Ultimate Care

by Spacegaywritings



Series: Bad Therapists have a special Place in Hell [6]
Category: Cartoon Therapy (Web Series), Sanders Sides (Web Series)
Genre: Anxiety, Emile being shit, Implied Politics, Janus fucks capitalism and Emile, Lack of Compassion, Logan - Freeform, Power Imbalance, cousins loceit, criticising The System :tm:, emile no, feelings of threat, hospital mention, implied power abuse, institutionalisation, lawful neutral? Janus., lawlessness, mean stabs at others, mentions of lies and cheating., mentions of structural issues, nb janus, not understanding feelings, rivalry feelings, talks of injustice and fairness, unethical therapists
Language: English
Status: Completed
Published: 2020-12-06
Updated: 2020-12-06
Packaged: 2021-03-09 22:55:42
Rating: Teen And Up Audiences
Warnings: Creator Chose Not To Use Archive Warnings, No Archive Warnings Apply
Chapters: 1
Words: 3,487
Publisher: archiveofourown.org
Story URL: https://archiveofourown.org/works/27924142
Author URL: https://archiveofourown.org/users/Spacegaywritings/pseuds/Spacegaywritings
Summary: Janus has issues feeling empathy and compassion and talks about how much it bothers him since it impairs his interpersonal relationships. Emile tells him he just does not care enough and is human garbage so he might as well tell everyone he is a psychopath and be proud of apathy.
Series: Bad Therapists have a special Place in Hell [6]
Series URL: https://archiveofourown.org/series/1940389
Kudos: 9





	Ultimate Care

**Author's Note:**

> Thanks for going throught this series until this last one (whether you fully did or not!). It means a lot to me.  
> Remember to stay safe and not to trust manipulative and shitty therapists!!
> 
> Also, have the regular disclaimer and feel free to leave comments and kudos
> 
> Disclaimer: writing based on subjective experiences based on therapy, mental health issues and (LOCAL) stigmas. You might have better/worse/different experiences with your struggles and how they were perceived and treated. Your culture or surroundings might have different bias. This is for venting and does not objectively apply to everyone’s experience of their mental illness or struggles.

The afternoon blew into the world, slowly darkening the sky.   
Less and less cars drove outside and people were drawn into the safety and the warmth of their homes.

Inside, doctor Emile Picani worked up the last bit of mental capacity to deal with yet another client for the day.  
He really should cut down his hours and work a bit less but it was still better than being at home. He wanted to work for as much more as he could before he was too old.

He scraped his papers together and checked in with his computer.

“Janus Scalian”, he mumbled to himself as he glanced over the registered name. The receptionist would go home now. Emile grumbled silently.

It was just a few moments before this person would come in. He needed to compose himself. He sighed to himself, flushing out the negative feelings in his system. Just breathing it out and breathing good feelings inside.  
Yes.

Some patients really did test his patience sometimes.  
Today had just been an especially provoking day with more than one client around to defy his methods and question his integrity as a professional.  
The doctor put his things aside and gave the receptionist the okay to let Janus inside and pack up.

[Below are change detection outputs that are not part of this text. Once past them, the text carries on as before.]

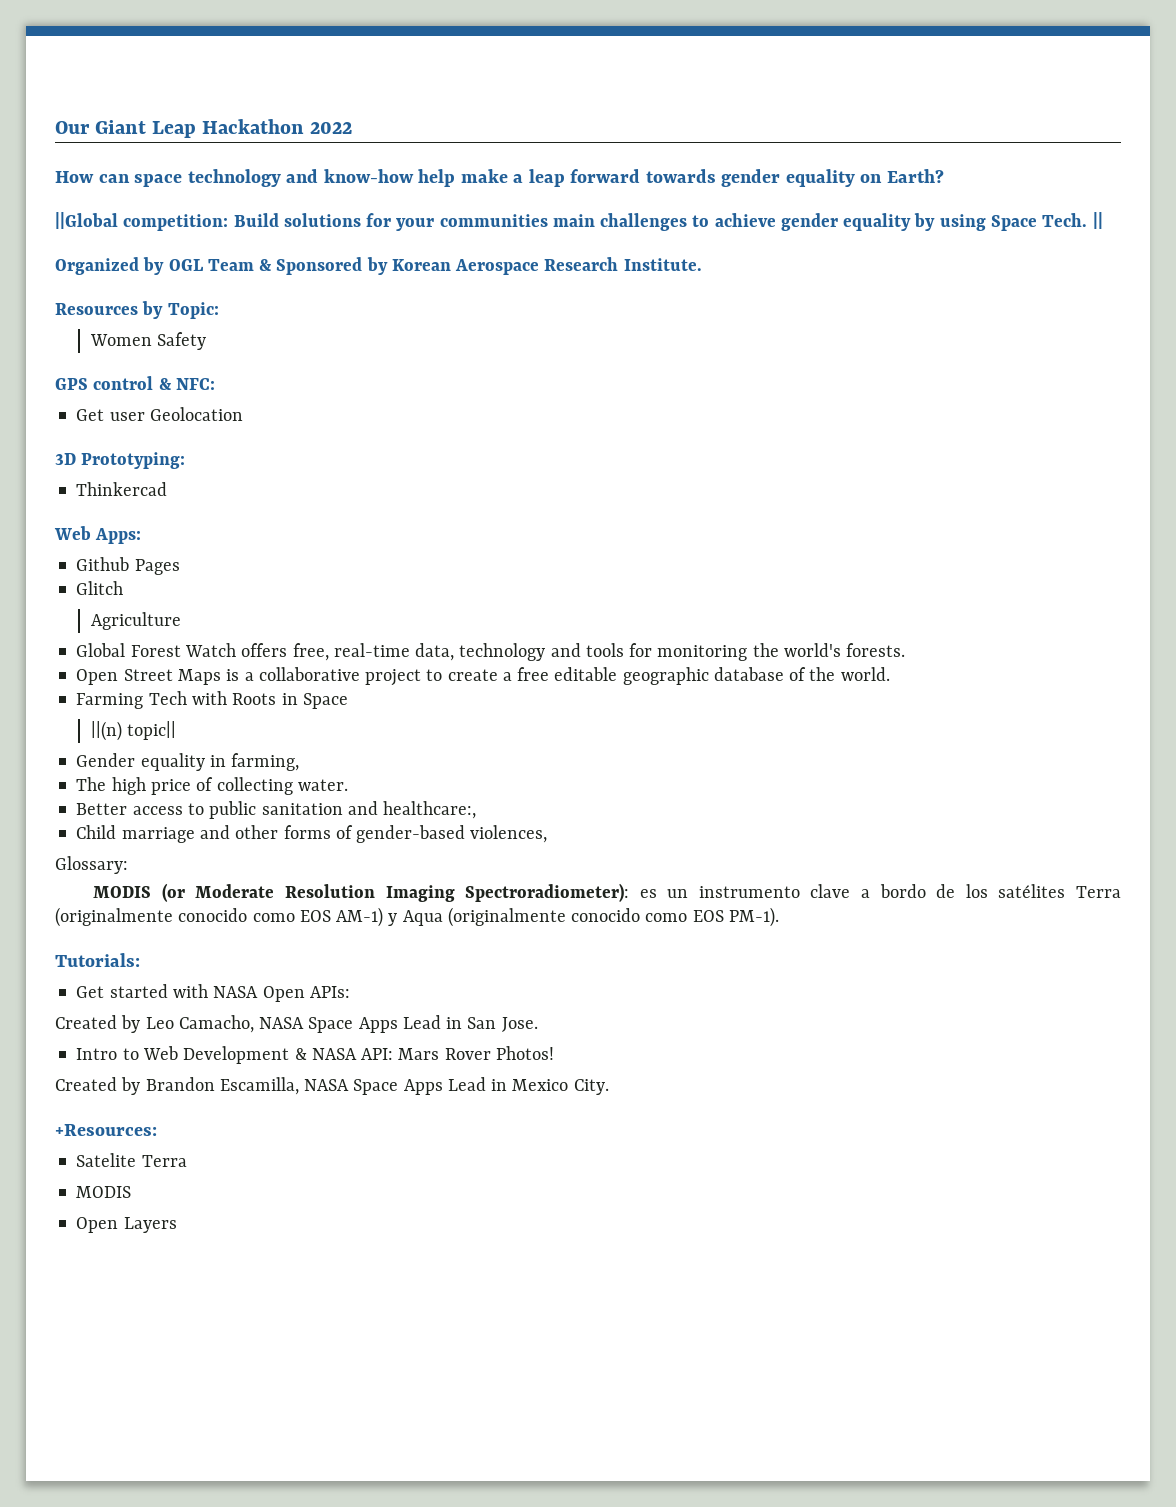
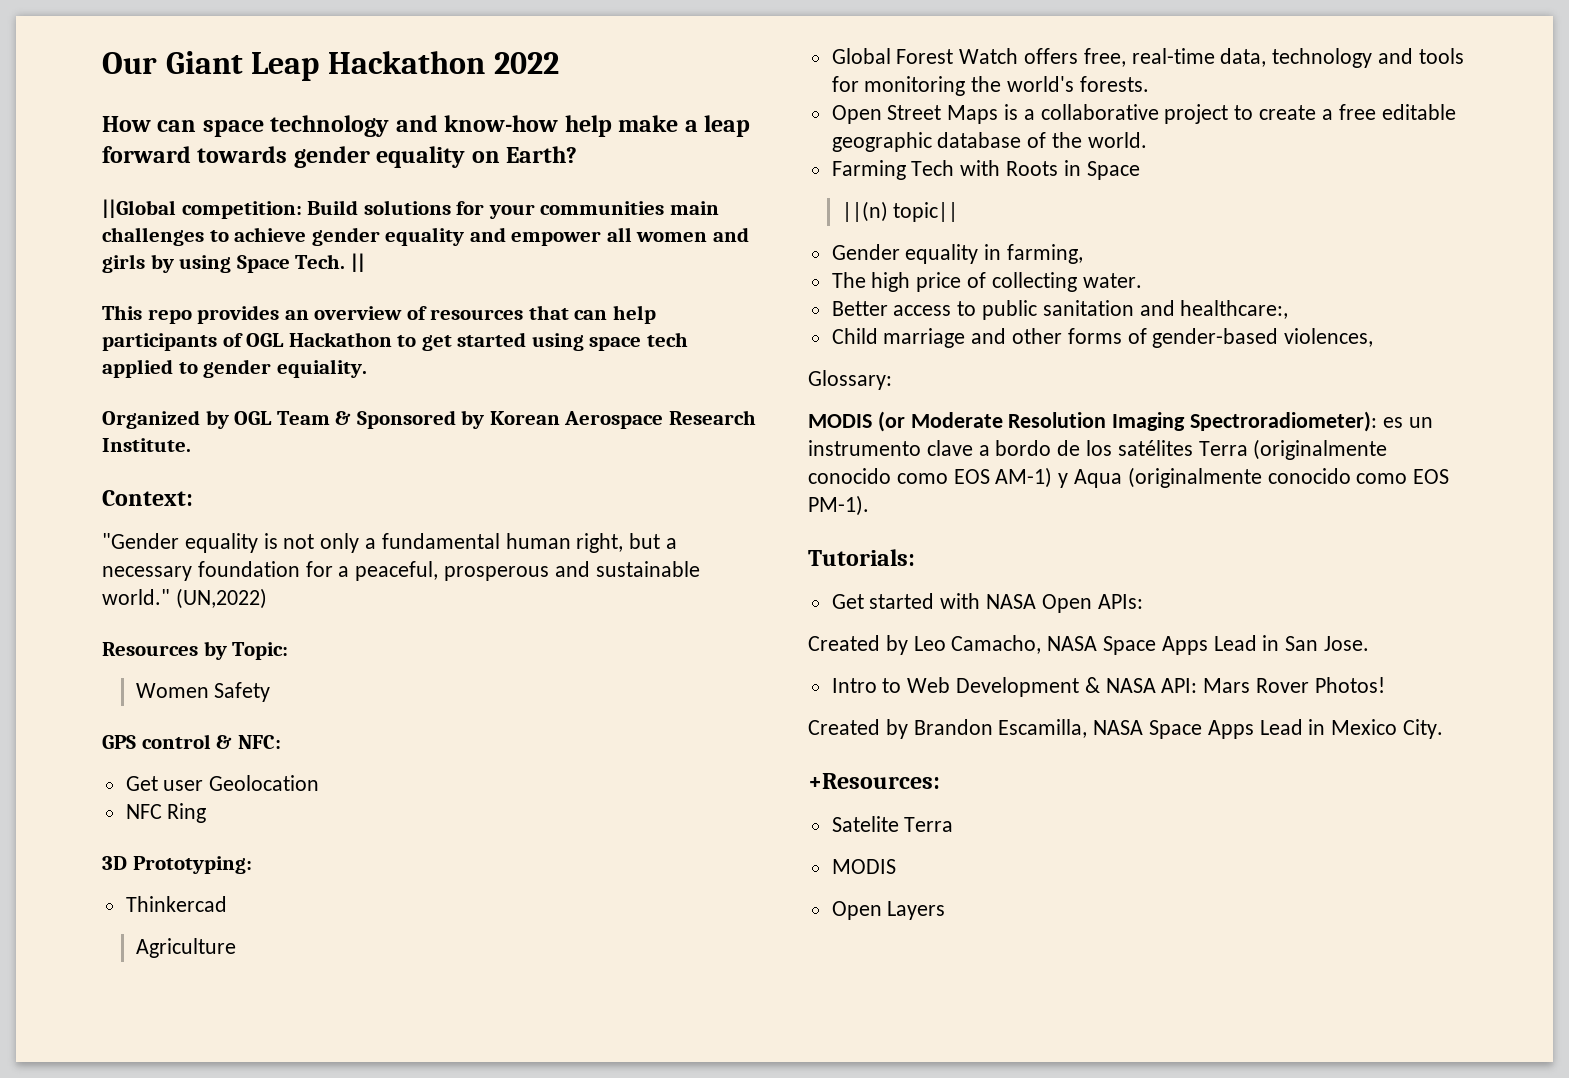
- ||Global competition: Build solutions for your communities main challenges to achieve gender equality by using Space Tech.
+ ||Global competition: Build solutions for your communities main challenges to achieve gender equality and empower all women and girls by using Space Tech.
+ This repo provides an overview of resources that can help participants of OGL Hackathon to get started using space tech applied to gender equiality.
+ Context:
+ "Gender equality is not only a fundamental human right, but a necessary foundation for a peaceful, prosperous and sustainable world." (UN,2022)
+ NFC Ring
- Web Apps:
- Github Pages
- Glitch

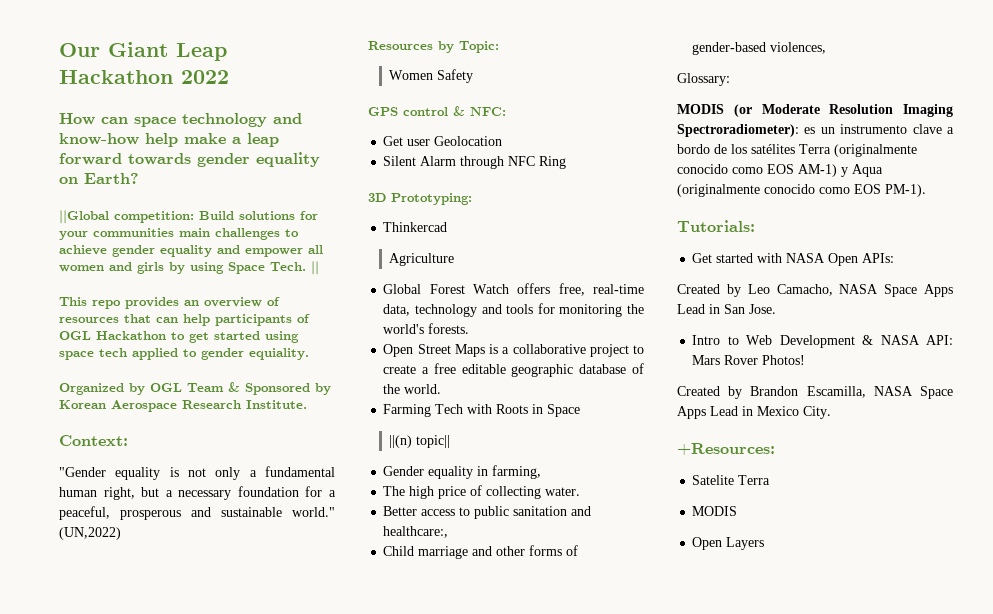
- NFC Ring
+ Silent Alarm through NFC Ring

A few moments from then, the door opened and a .. person stepped inside. If Emile had not the files open to check the gender assigned at birth, he would have been too confused to evaluate it on his own. A lean man entered. His posture was as straight as he was not and his facial features were soft enough to make him look almost feminine but his flat chest and rather average build were not indicative his gender.

Emile’s face scrunched up.

The patient was one of these people with colourful hair. Yellow and orange strands framed his velvet face. Despite his high cheekbones, he looked so androgynous. The professional was confused but he nodded at the other’s arrival.  
Heavy black boots stomped over the floor as if to establish dominance over the ground, to make it quiver and fear the other. The patient, face nonchalant and silent, plopped down onto the couch and looked at the therapist.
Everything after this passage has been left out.